§ **To do**
Go through the entries below and retype them exactly, omitting each picture.

** Data extracts follows **

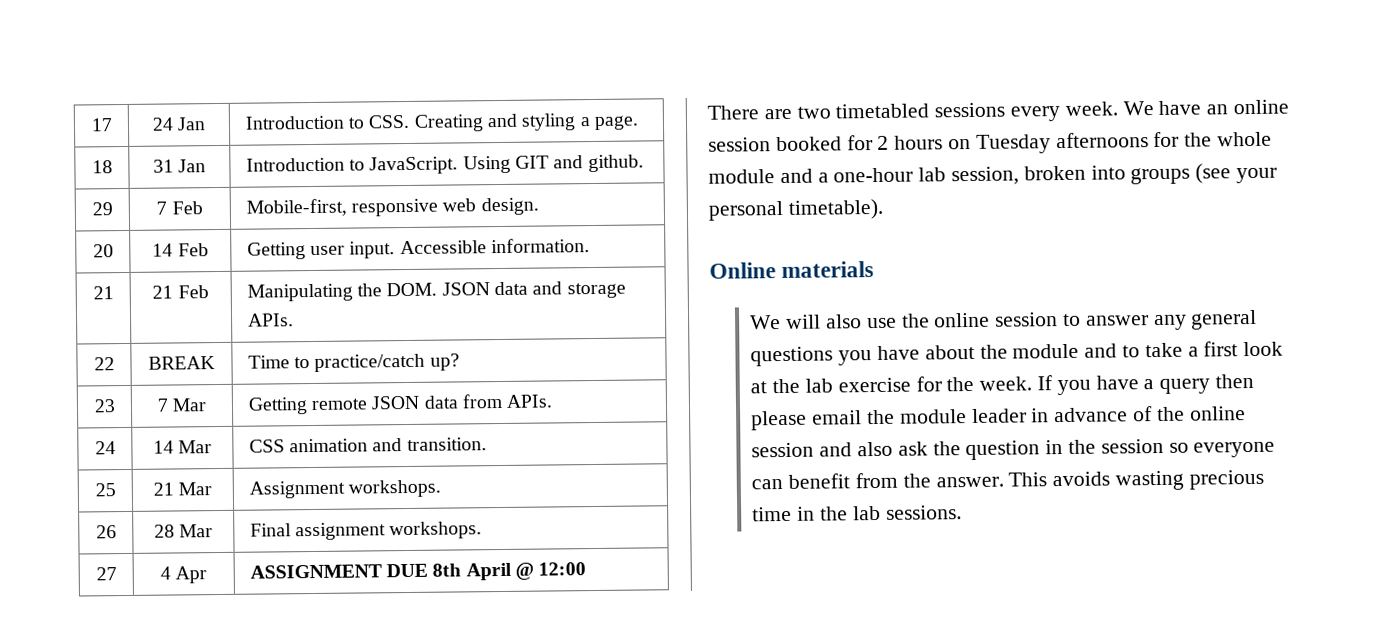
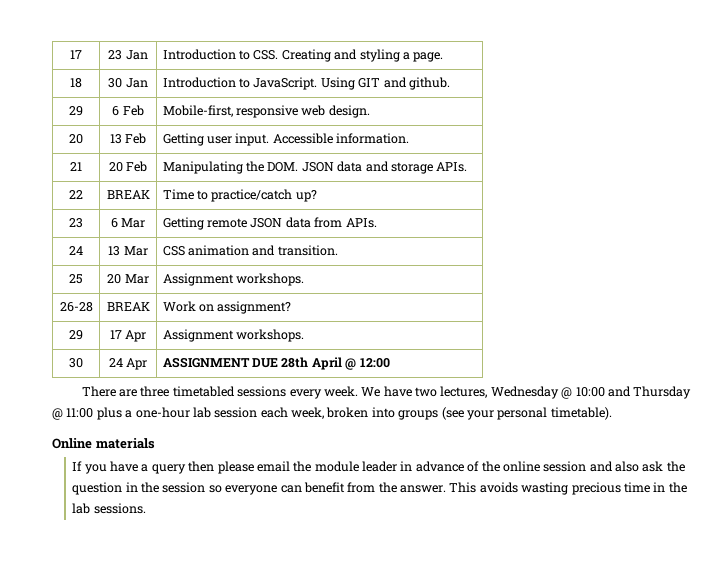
- 17 | 24 Jan | Introduction to CSS. Creating and styling a page.
+ 17 | 23 Jan | Introduction to CSS. Creating and styling a page.
- 18 | 31 Jan | Introduction to JavaScript. Using GIT and github.
+ 18 | 30 Jan | Introduction to JavaScript. Using GIT and github.
- 29 | 7 Feb | Mobile-first, responsive web design.
+ 29 | 6 Feb | Mobile-first, responsive web design.
- 20 | 14 Feb | Getting user input. Accessible information.
+ 20 | 13 Feb | Getting user input. Accessible information.
- 21 | 21 Feb | Manipulating the DOM. JSON data and storage APIs.
+ 21 | 20 Feb | Manipulating the DOM. JSON data and storage APIs.
- 23 | 7 Mar | Getting remote JSON data from APIs.
+ 23 | 6 Mar | Getting remote JSON data from APIs.
- 24 | 14 Mar | CSS animation and transition.
+ 24 | 13 Mar | CSS animation and transition.
- 25 | 21 Mar | Assignment workshops.
+ 25 | 20 Mar | Assignment workshops.
- 26 | 28 Mar | Final assignment workshops.
- 27 | 4 Apr | ASSIGNMENT DUE 8th April @ 12:00
+ 26-28 | BREAK | Work on assignment?
+ 29 | 17 Apr | Assignment workshops.
+ 30 | 24 Apr | ASSIGNMENT DUE 28th April @ 12:00
- There are two timetabled sessions every week.
+ There are three timetabled sessions every week.
- We have an online session booked for 2 hours on Tuesday afternoons for the whole module and a one-hour lab session, broken into groups (see your personal timetable).
+ We have two lectures, Wednesday @ 10:00 and Thursday @ 11:00 plus a one-hour lab session each week, broken into groups (see your personal timetable).
- We will also use the online session to answer any general questions you have about the module and to take a first look at the lab exercise for the week.

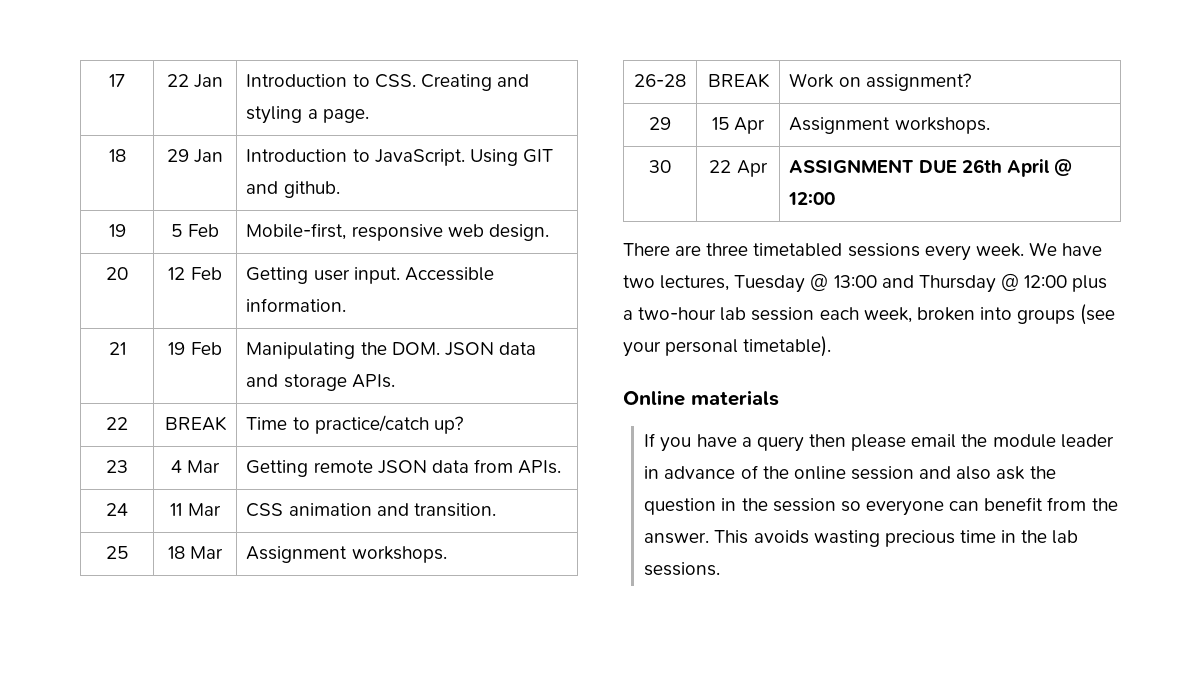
- 17 | 23 Jan | Introduction to CSS. Creating and styling a page.
+ 17 | 22 Jan | Introduction to CSS. Creating and styling a page.
- 18 | 30 Jan | Introduction to JavaScript. Using GIT and github.
+ 18 | 29 Jan | Introduction to JavaScript. Using GIT and github.
- 29 | 6 Feb | Mobile-first, responsive web design.
+ 19 | 5 Feb | Mobile-first, responsive web design.
- 20 | 13 Feb | Getting user input. Accessible information.
+ 20 | 12 Feb | Getting user input. Accessible information.
- 21 | 20 Feb | Manipulating the DOM. JSON data and storage APIs.
+ 21 | 19 Feb | Manipulating the DOM. JSON data and storage APIs.
- 23 | 6 Mar | Getting remote JSON data from APIs.
+ 23 | 4 Mar | Getting remote JSON data from APIs.
- 24 | 13 Mar | CSS animation and transition.
+ 24 | 11 Mar | CSS animation and transition.
- 25 | 20 Mar | Assignment workshops.
+ 25 | 18 Mar | Assignment workshops.
- 29 | 17 Apr | Assignment workshops.
+ 29 | 15 Apr | Assignment workshops.
- 30 | 24 Apr | ASSIGNMENT DUE 28th April @ 12:00
+ 30 | 22 Apr | ASSIGNMENT DUE 26th April @ 12:00
- We have two lectures, Wednesday @ 10:00 and Thursday @ 11:00 plus a one-hour lab session each week, broken into groups (see your personal timetable).
+ We have two lectures, Tuesday @ 13:00 and Thursday @ 12:00 plus a two-hour lab session each week, broken into groups (see your personal timetable).

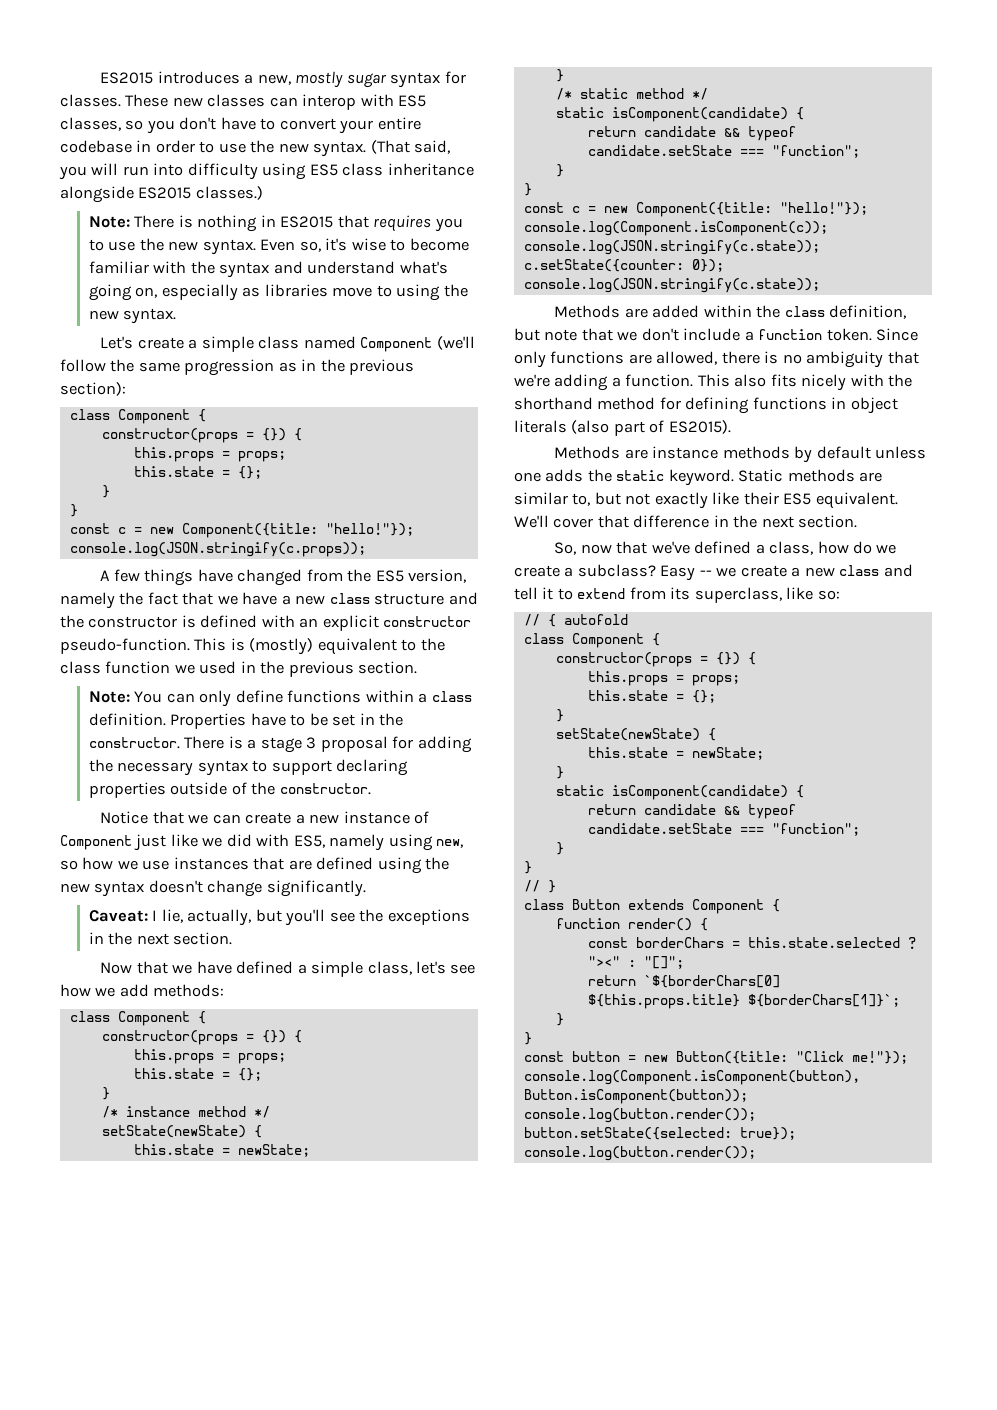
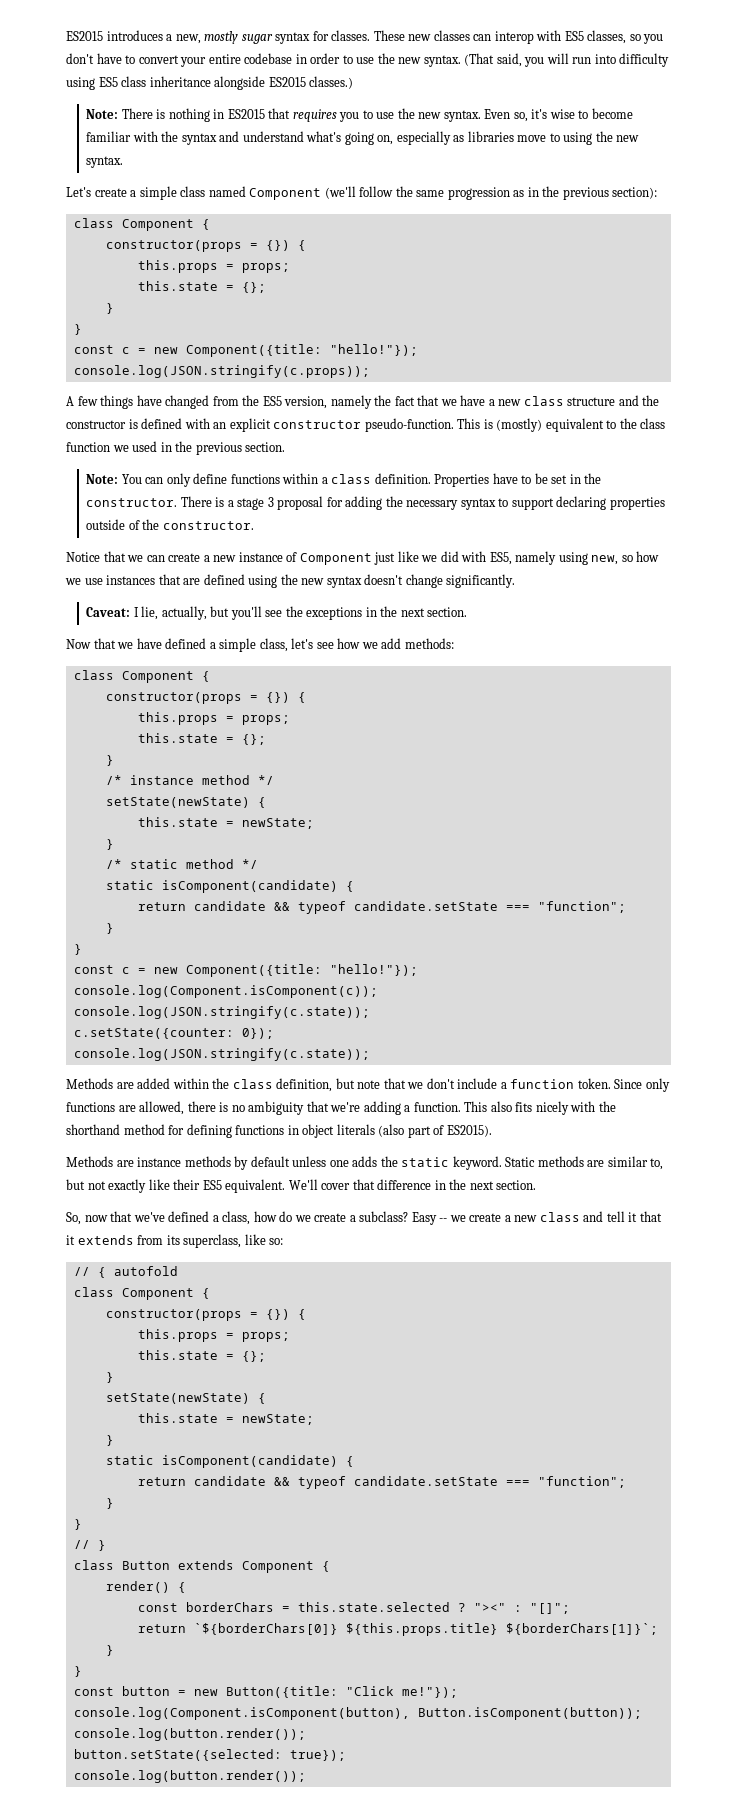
- Easy -- we create a new class and tell it to extend from its superclass, like so:
+ Easy -- we create a new class and tell it that it extends from its superclass, like so:
- function render() {
+ render() {
- return `${borderChars[0] ${this.props.title} ${borderChars[1]}`;
+ return `${borderChars[0]} ${this.props.title} ${borderChars[1]}`;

** End of Data extracts **

§ **Written answer**
- 17 | 24 Jan | Introduction to CSS. Creating and styling a page.
+ 17 | 23 Jan | Introduction to CSS. Creating and styling a page.
- 18 | 31 Jan | Introduction to JavaScript. Using GIT and github.
+ 18 | 30 Jan | Introduction to JavaScript. Using GIT and github.
- 29 | 7 Feb | Mobile-first, responsive web design.
+ 29 | 6 Feb | Mobile-first, responsive web design.
- 20 | 14 Feb | Getting user input. Accessible information.
+ 20 | 13 Feb | Getting user input. Accessible information.
- 21 | 21 Feb | Manipulating the DOM. JSON data and storage APIs.
+ 21 | 20 Feb | Manipulating the DOM. JSON data and storage APIs.
- 23 | 7 Mar | Getting remote JSON data from APIs.
+ 23 | 6 Mar | Getting remote JSON data from APIs.
- 24 | 14 Mar | CSS animation and transition.
+ 24 | 13 Mar | CSS animation and transition.
- 25 | 21 Mar | Assignment workshops.
+ 25 | 20 Mar | Assignment workshops.
- 26 | 28 Mar | Final assignment workshops.
- 27 | 4 Apr | ASSIGNMENT DUE 8th April @ 12:00
+ 26-28 | BREAK | Work on assignment?
+ 29 | 17 Apr | Assignment workshops.
+ 30 | 24 Apr | ASSIGNMENT DUE 28th April @ 12:00
- There are two timetabled sessions every week.
+ There are three timetabled sessions every week.
- We have an online session booked for 2 hours on Tuesday afternoons for the whole module and a one-hour lab session, broken into groups (see your personal timetable).
+ We have two lectures, Wednesday @ 10:00 and Thursday @ 11:00 plus a one-hour lab session each week, broken into groups (see your personal timetable).
- We will also use the online session to answer any general questions you have about the module and to take a first look at the lab exercise for the week.

- 17 | 23 Jan | Introduction to CSS. Creating and styling a page.
+ 17 | 22 Jan | Introduction to CSS. Creating and styling a page.
- 18 | 30 Jan | Introduction to JavaScript. Using GIT and github.
+ 18 | 29 Jan | Introduction to JavaScript. Using GIT and github.
- 29 | 6 Feb | Mobile-first, responsive web design.
+ 19 | 5 Feb | Mobile-first, responsive web design.
- 20 | 13 Feb | Getting user input. Accessible information.
+ 20 | 12 Feb | Getting user input. Accessible information.
- 21 | 20 Feb | Manipulating the DOM. JSON data and storage APIs.
+ 21 | 19 Feb | Manipulating the DOM. JSON data and storage APIs.
- 23 | 6 Mar | Getting remote JSON data from APIs.
+ 23 | 4 Mar | Getting remote JSON data from APIs.
- 24 | 13 Mar | CSS animation and transition.
+ 24 | 11 Mar | CSS animation and transition.
- 25 | 20 Mar | Assignment workshops.
+ 25 | 18 Mar | Assignment workshops.
- 29 | 17 Apr | Assignment workshops.
+ 29 | 15 Apr | Assignment workshops.
- 30 | 24 Apr | ASSIGNMENT DUE 28th April @ 12:00
+ 30 | 22 Apr | ASSIGNMENT DUE 26th April @ 12:00
- We have two lectures, Wednesday @ 10:00 and Thursday @ 11:00 plus a one-hour lab session each week, broken into groups (see your personal timetable).
+ We have two lectures, Tuesday @ 13:00 and Thursday @ 12:00 plus a two-hour lab session each week, broken into groups (see your personal timetable).

- Easy -- we create a new class and tell it to extend from its superclass, like so:
+ Easy -- we create a new class and tell it that it extends from its superclass, like so:
- function render() {
+ render() {
- return `${borderChars[0] ${this.props.title} ${borderChars[1]}`;
+ return `${borderChars[0]} ${this.props.title} ${borderChars[1]}`;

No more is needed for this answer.